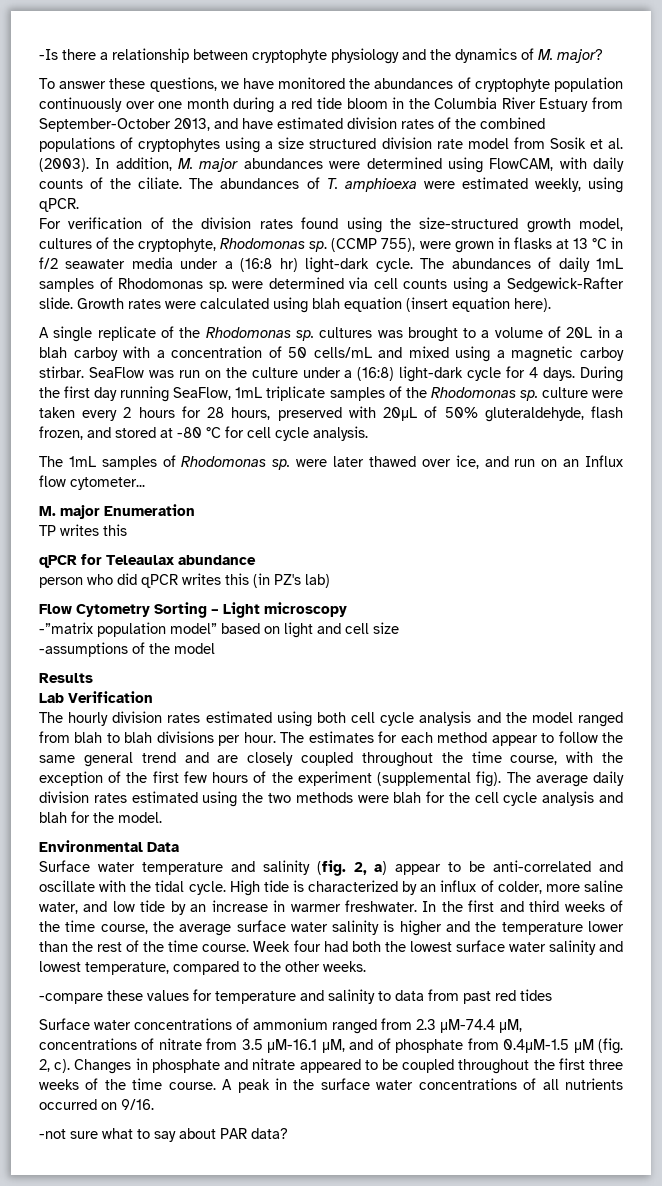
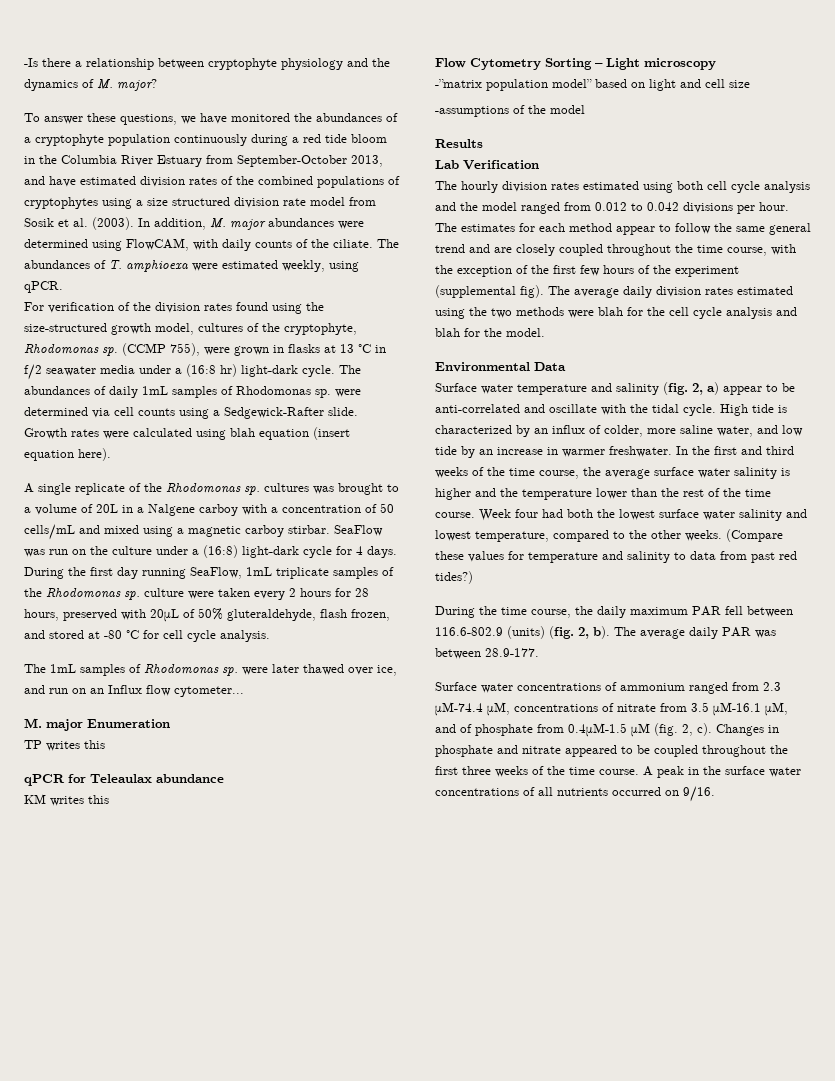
- To answer these questions, we have monitored the abundances of cryptophyte population continuously over one month during a red tide bloom in the Columbia River Estuary from September-October 2013, and have estimated division rates of the combined populations of cryptophytes using a size structured division rate model from Sosik et al. (2003).
+ To answer these questions, we have monitored the abundances of a cryptophyte population continuously during a red tide bloom in the Columbia River Estuary from September-October 2013, and have estimated division rates of the combined populations of cryptophytes using a size structured division rate model from Sosik et al. (2003).
- A single replicate of the Rhodomonas sp. cultures was brought to a volume of 20L in a blah carboy with a concentration of 50 cells/mL and mixed using a magnetic carboy stirbar.
+ A single replicate of the Rhodomonas sp. cultures was brought to a volume of 20L in a Nalgene carboy with a concentration of 50 cells/mL and mixed using a magnetic carboy stirbar.
- person who did qPCR writes this (in PZ's lab)
+ KM writes this
- The hourly division rates estimated using both cell cycle analysis and the model ranged from blah to blah divisions per hour.
+ The hourly division rates estimated using both cell cycle analysis and the model ranged from 0.012 to 0.042 divisions per hour.
- Week four had both the lowest surface water salinity and lowest temperature, compared to the other weeks.
- -compare these values for temperature and salinity to data from past red tides
+ Week four had both the lowest surface water salinity and lowest temperature, compared to the other weeks. (Compare these values for temperature and salinity to data from past red tides?)
+ During the time course, the daily maximum PAR fell between 116.6-802.9 (units) (fig. 2, b). The average daily PAR was between 28.9-177.
- -not sure what to say about PAR data?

EXERCISE INSTRUCTIONS.
In the listing above, find each line with the word "this" and copy it.

ANSWER BOX.
- person who did qPCR writes this (in PZ's lab)
+ KM writes this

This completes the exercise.